§ **YOUR OBJECTIVE**
Copying rule for the data below: pictures stay out, and only the lines from the one with "html: none ->" down to the one with "font-size: 21px ->", inclusive, are repeated exactly.

§ **THE INPUT**
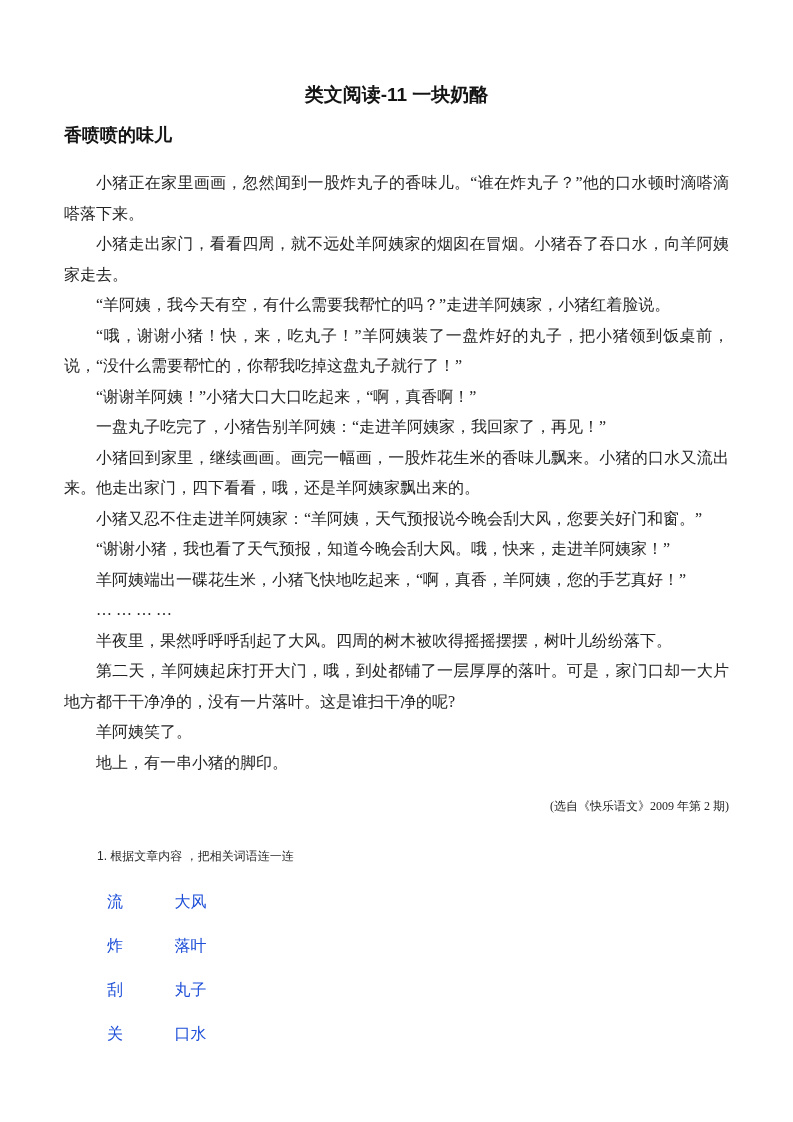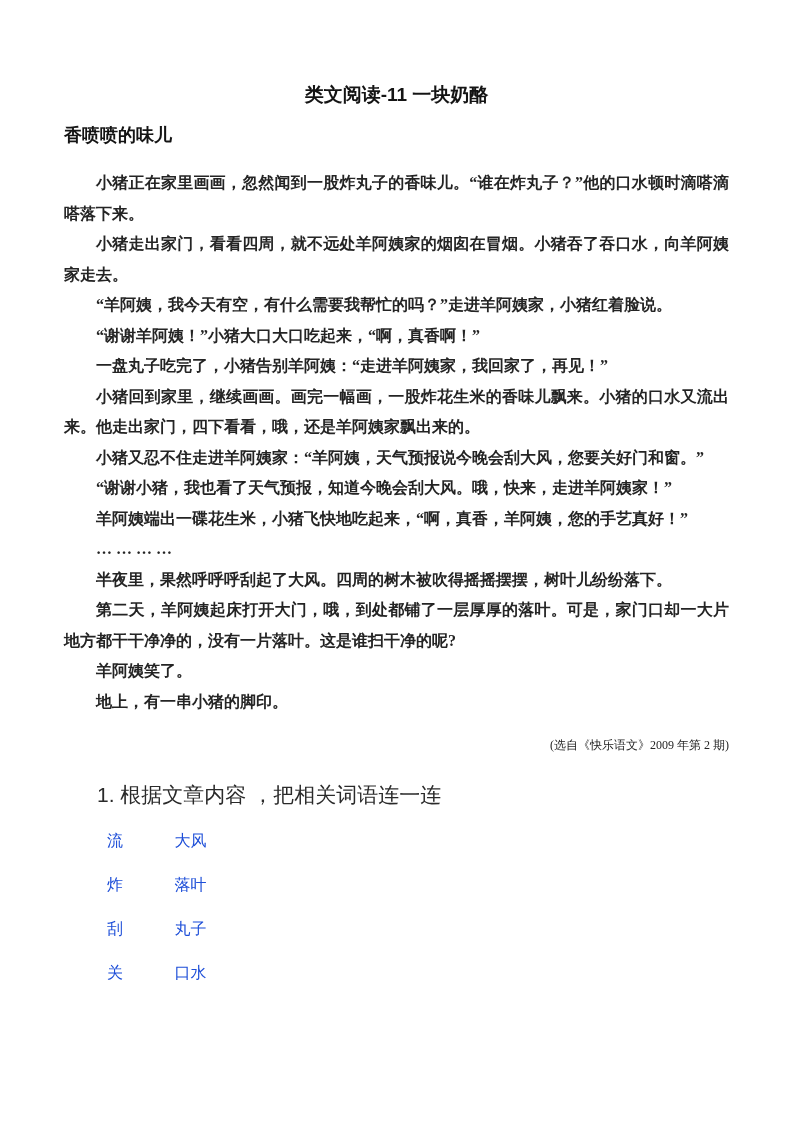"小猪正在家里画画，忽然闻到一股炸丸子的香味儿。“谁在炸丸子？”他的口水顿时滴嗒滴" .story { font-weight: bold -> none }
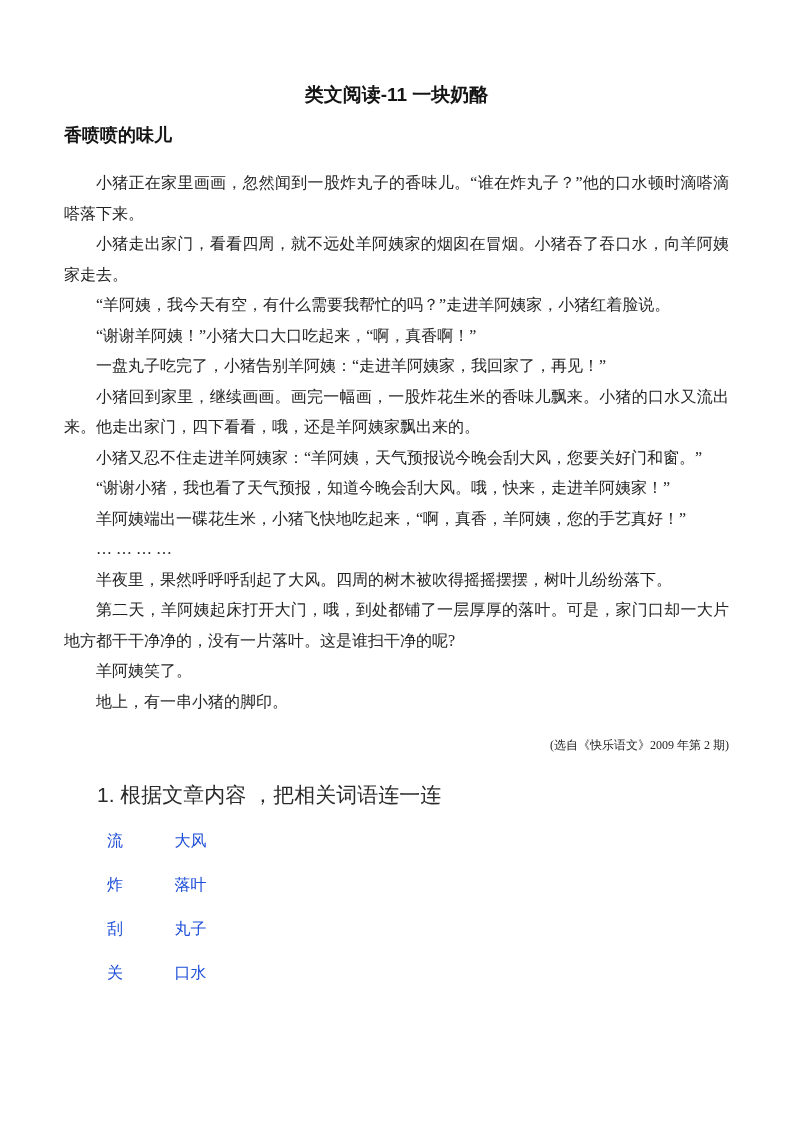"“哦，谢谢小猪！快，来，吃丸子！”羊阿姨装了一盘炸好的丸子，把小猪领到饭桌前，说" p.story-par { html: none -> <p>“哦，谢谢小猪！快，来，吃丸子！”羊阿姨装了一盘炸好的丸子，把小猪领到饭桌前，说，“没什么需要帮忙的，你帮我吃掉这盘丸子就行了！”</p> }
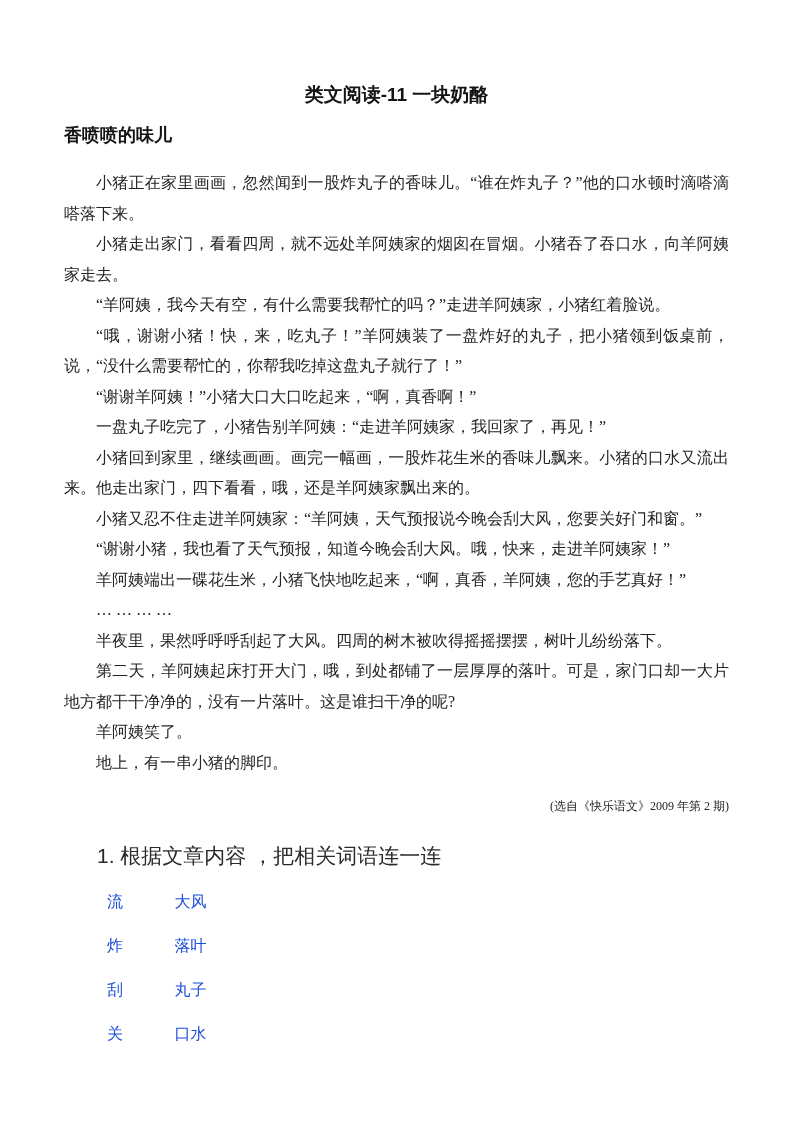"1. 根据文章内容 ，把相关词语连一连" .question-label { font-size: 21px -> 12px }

--

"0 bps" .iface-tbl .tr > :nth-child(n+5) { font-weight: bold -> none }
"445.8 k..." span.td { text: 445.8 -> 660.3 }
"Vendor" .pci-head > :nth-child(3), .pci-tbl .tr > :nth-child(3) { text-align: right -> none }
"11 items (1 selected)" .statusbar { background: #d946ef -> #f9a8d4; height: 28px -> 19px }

§ **RESPONSE TO THIS TASK**
"“哦，谢谢小猪！快，来，吃丸子！”羊阿姨装了一盘炸好的丸子，把小猪领到饭桌前，说" p.story-par { html: none -> <p>“哦，谢谢小猪！快，来，吃丸子！”羊阿姨装了一盘炸好的丸子，把小猪领到饭桌前，说，“没什么需要帮忙的，你帮我吃掉这盘丸子就行了！”</p> }
"1. 根据文章内容 ，把相关词语连一连" .question-label { font-size: 21px -> 12px }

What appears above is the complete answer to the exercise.